The longer Spain tries to stay on the euro, the deeper Spain goes into debt to the rest of the EU. This is what happened to Greece, and the result was the rise of “Golden Dawn” a neo-Nazi group.
There are no sign of Nazism in Spain. However, Pro-Referendum Parties Won 87 of 135 Seats in Catalonia and a constitutional crisis is brewing as Catalans wish to secede from the rest of Spain.
Every day, bad debts mount at Spanish banks.
Catch 22 of Sorts
On December 19, I reported Loan Default Rate Hits 11.23% in Spain, a New Record; Construction Defaults Hit 26.4%; Credit Plunges 5%
Can anyone tell me how Spain can possibly exit their trap that does not involve Germany pouring vastly more money into Spain?
The only way I can come up with is default with Spain leaving the Euro.
Sooner Spain Leaves the Euro the Better for Everyone
Note that the ECB, IMF, and the rest of Europe (including Spain), threw money at Greece, turning a relatively small problem into a much bigger one. As Greece has shown, the sooner a country leaves the Euro, the better off everyone will be.
So when does Spain, or Germany come to its senses?
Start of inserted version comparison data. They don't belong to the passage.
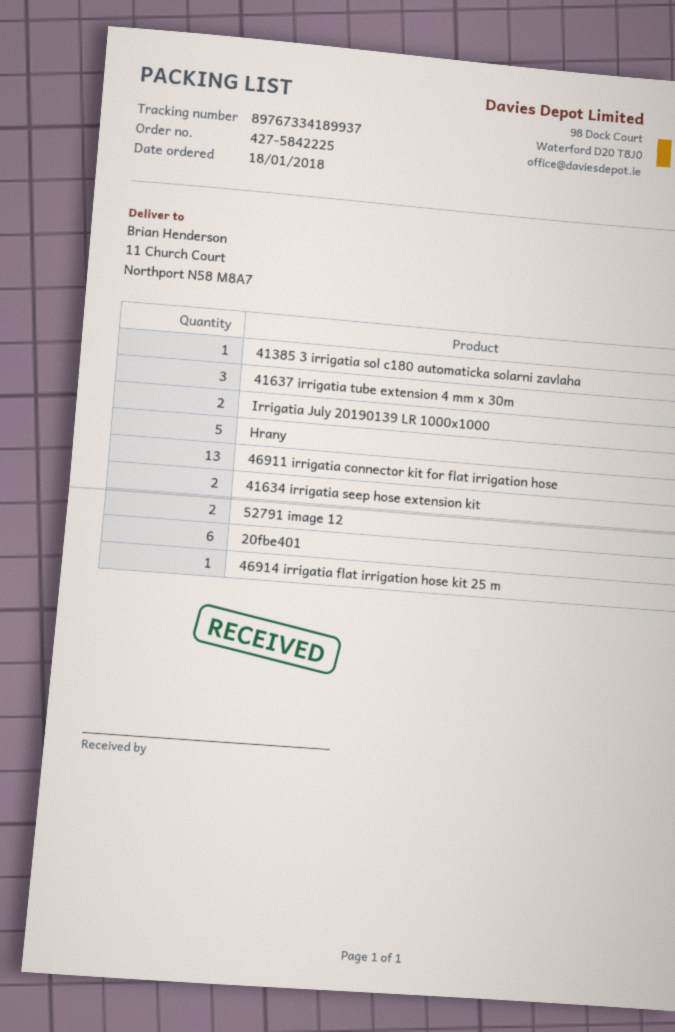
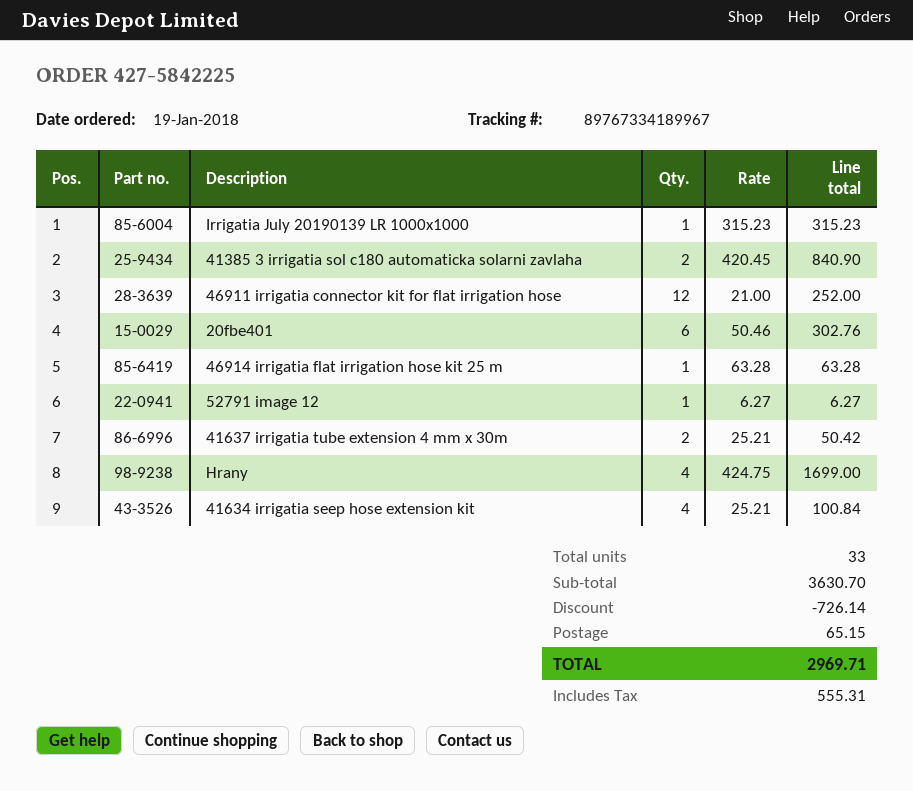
order date: 2018-01-18 -> 2018-01-19
tracking number: 89767334189937 -> 89767334189967
41385 3 irrigatia sol c180 automaticka solarni zavlaha: 1 -> 2
41637 irrigatia tube extension 4 mm x 30m: 3 -> 2
Irrigatia July 20190139 LR 1000x1000: 2 -> 1
Hrany: 5 -> 4
46911 irrigatia connector kit for flat irrigation hose: 13 -> 12
41634 irrigatia seep hose extension kit: 2 -> 4
52791 image 12: 2 -> 1

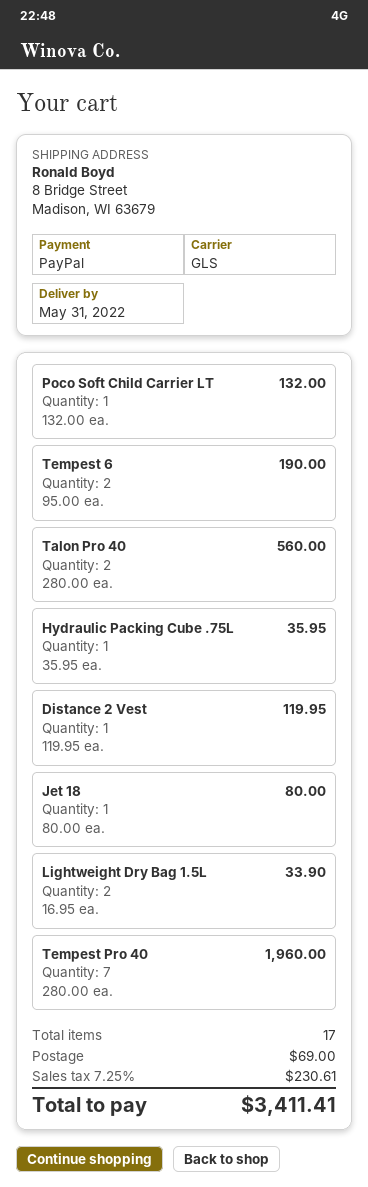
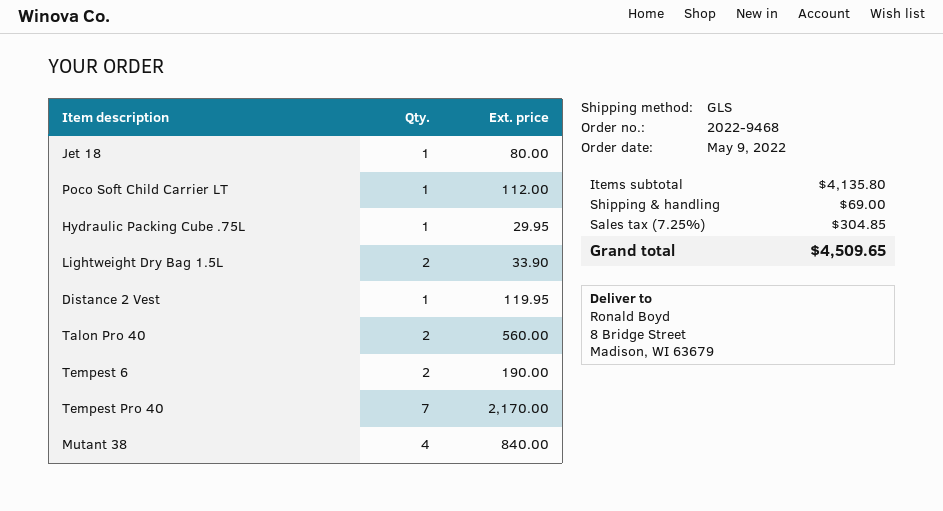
Poco Soft Child Carrier LT: 1 for 132.00 -> 1 for 112.00
Hydraulic Packing Cube .75L: 1 for 35.95 -> 1 for 29.95
Tempest Pro 40: 7 for 1960.00 -> 7 for 2170.00
Mutant 38: none -> 4 for 840.00
tax: 7.25% = 230.61 -> 7.25% = 304.85
total: 3411.41 -> 4509.65

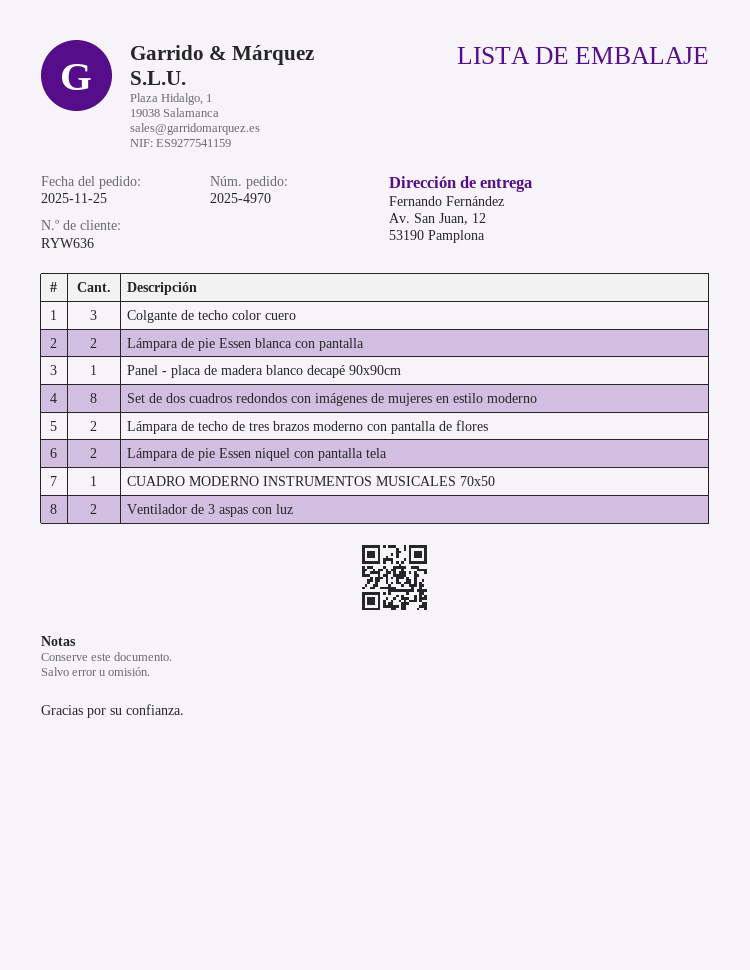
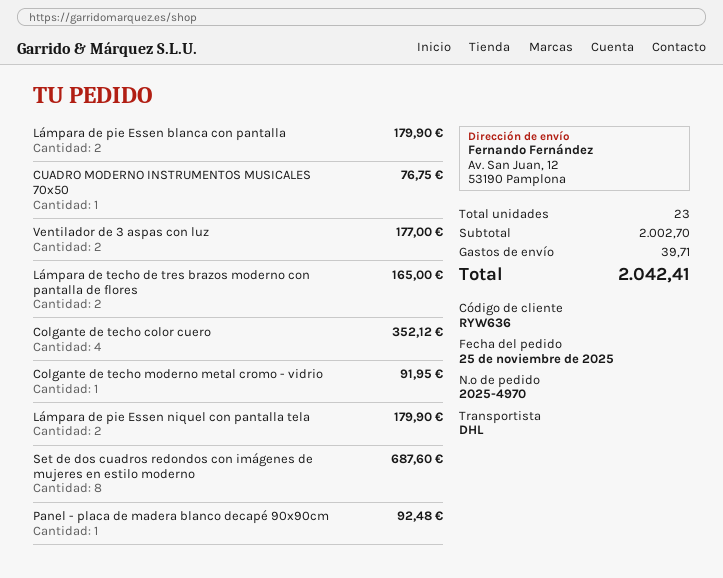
Colgante de techo color cuero: 3 -> 4
Colgante de techo moderno metal cromo - vidrio: none -> 1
Either one will do.
In the meantime, politicians will kick the can for as long as they can, making the situation messier and messier along the way.
Pick Your Poison
The bottom line is Germany will pony up (and by pony up I mean “give” not lend) massive amounts of money to Spain, or Spain will have no choice but hard default.
- Ultimately, a charismatic politician in Spain will blame Germany, blame the euro, and pledge to default. That politician will be elected.
- Alternatively, a charismatic politician in Germany will get tired of making handouts to the club-med states and promise to put Germany back on the Deutschmark. That politician will be elected.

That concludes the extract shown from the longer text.